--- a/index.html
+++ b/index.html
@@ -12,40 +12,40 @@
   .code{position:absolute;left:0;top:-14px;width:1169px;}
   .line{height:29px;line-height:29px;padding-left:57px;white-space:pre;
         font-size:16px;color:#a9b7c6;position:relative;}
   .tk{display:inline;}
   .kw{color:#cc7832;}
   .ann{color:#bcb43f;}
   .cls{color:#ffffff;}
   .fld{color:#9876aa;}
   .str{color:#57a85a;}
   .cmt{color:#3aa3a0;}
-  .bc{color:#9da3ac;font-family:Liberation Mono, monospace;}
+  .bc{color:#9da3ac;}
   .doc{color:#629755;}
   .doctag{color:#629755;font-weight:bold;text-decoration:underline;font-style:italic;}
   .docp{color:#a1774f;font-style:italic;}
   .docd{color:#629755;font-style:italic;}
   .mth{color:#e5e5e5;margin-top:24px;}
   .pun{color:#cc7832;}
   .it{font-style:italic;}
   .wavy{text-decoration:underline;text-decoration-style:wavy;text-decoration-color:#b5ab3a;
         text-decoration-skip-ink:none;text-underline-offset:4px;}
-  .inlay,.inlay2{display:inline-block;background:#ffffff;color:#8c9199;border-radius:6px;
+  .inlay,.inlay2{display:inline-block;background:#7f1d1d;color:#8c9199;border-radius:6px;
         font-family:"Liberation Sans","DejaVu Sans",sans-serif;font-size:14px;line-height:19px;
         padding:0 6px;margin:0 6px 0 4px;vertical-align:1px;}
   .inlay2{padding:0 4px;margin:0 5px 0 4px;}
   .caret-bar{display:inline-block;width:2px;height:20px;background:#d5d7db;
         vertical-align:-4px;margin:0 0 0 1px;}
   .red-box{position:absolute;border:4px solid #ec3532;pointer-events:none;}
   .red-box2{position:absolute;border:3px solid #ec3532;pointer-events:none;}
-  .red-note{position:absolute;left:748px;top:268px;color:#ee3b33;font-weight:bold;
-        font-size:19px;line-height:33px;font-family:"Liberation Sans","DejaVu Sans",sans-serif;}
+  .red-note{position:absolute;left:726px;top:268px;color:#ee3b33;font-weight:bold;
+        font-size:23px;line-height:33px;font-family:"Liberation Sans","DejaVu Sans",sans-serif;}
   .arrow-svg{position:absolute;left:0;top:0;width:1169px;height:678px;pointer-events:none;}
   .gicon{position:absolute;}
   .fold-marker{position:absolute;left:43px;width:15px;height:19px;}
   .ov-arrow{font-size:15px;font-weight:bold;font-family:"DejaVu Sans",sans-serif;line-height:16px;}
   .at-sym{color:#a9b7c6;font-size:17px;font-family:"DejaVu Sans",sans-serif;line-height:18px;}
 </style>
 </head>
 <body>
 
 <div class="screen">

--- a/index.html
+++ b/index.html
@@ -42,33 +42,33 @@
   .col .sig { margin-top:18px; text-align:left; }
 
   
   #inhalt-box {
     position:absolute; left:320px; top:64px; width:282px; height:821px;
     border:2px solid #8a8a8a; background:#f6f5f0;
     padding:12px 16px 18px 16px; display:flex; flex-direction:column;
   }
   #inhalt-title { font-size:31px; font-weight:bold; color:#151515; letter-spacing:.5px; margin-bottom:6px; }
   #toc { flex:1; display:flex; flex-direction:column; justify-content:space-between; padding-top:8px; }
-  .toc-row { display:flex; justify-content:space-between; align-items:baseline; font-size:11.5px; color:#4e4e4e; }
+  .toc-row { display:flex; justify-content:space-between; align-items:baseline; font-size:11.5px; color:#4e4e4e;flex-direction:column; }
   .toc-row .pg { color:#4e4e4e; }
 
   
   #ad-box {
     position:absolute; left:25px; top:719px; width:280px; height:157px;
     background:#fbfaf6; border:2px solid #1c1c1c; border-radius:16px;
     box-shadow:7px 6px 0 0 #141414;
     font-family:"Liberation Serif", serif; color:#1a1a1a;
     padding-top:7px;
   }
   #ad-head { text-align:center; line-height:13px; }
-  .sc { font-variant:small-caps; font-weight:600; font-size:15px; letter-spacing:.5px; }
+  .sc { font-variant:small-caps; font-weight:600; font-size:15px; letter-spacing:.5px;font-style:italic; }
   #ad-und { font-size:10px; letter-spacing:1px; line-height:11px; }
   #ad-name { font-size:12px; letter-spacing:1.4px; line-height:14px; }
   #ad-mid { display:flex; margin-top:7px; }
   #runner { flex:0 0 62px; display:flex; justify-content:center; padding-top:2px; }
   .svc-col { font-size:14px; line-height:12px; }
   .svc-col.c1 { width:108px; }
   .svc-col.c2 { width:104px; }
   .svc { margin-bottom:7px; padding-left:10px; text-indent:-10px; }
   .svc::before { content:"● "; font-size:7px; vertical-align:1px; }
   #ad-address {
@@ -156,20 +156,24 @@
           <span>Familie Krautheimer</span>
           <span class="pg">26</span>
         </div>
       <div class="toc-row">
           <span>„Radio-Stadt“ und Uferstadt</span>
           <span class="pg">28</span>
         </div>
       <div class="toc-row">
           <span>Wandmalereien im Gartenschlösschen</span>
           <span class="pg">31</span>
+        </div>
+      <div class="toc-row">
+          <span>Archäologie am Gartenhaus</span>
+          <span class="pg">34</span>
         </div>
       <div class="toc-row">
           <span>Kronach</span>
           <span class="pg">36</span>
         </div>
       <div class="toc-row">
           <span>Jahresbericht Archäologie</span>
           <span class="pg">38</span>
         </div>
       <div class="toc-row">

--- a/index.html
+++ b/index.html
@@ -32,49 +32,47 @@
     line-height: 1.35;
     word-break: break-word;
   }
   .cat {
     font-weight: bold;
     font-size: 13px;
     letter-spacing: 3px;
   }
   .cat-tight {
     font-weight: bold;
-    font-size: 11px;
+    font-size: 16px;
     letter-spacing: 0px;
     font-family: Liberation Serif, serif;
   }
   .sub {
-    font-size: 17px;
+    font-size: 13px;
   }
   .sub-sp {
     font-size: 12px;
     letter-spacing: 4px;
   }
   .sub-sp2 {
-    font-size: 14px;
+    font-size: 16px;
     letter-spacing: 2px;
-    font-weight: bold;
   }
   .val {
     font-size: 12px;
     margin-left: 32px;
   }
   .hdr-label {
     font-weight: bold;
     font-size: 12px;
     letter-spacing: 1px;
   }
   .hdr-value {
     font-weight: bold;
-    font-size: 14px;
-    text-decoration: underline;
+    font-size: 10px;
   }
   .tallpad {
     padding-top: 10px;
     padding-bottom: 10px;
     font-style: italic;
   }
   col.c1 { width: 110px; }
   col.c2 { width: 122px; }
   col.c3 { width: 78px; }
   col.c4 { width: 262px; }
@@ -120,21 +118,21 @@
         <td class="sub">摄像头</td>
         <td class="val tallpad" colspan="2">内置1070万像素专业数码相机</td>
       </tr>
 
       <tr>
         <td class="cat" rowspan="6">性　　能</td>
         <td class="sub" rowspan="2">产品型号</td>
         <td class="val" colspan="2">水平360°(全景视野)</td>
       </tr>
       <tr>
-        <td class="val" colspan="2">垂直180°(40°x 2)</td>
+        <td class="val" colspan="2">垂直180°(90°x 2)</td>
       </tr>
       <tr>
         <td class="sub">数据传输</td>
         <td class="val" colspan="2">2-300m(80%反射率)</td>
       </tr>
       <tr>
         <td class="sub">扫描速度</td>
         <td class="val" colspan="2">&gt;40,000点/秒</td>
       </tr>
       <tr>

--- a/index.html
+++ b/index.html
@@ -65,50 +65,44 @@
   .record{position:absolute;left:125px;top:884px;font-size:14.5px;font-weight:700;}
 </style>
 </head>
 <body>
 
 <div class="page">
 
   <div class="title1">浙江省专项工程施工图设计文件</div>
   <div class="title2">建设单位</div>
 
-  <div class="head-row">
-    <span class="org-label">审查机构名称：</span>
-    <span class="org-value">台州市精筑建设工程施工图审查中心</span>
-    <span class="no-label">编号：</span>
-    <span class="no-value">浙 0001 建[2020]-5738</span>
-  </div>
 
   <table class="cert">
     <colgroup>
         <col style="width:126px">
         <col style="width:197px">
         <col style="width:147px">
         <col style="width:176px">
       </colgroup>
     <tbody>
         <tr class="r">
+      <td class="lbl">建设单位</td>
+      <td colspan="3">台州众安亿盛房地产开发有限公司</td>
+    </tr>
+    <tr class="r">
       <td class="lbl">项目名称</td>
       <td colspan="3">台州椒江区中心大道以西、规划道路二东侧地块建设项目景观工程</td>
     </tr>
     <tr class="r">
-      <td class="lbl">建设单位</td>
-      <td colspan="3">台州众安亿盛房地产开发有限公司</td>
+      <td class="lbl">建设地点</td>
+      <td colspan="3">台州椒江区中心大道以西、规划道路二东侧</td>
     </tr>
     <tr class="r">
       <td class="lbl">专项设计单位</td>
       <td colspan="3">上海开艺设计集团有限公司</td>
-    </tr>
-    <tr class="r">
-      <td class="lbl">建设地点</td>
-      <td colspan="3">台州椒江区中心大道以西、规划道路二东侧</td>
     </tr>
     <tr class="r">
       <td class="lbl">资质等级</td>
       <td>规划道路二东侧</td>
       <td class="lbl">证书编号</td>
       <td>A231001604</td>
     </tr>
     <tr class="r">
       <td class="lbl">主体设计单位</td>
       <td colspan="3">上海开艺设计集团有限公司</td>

= = =

Count the lines of the material above that contain the word "italic", then give only that count.

6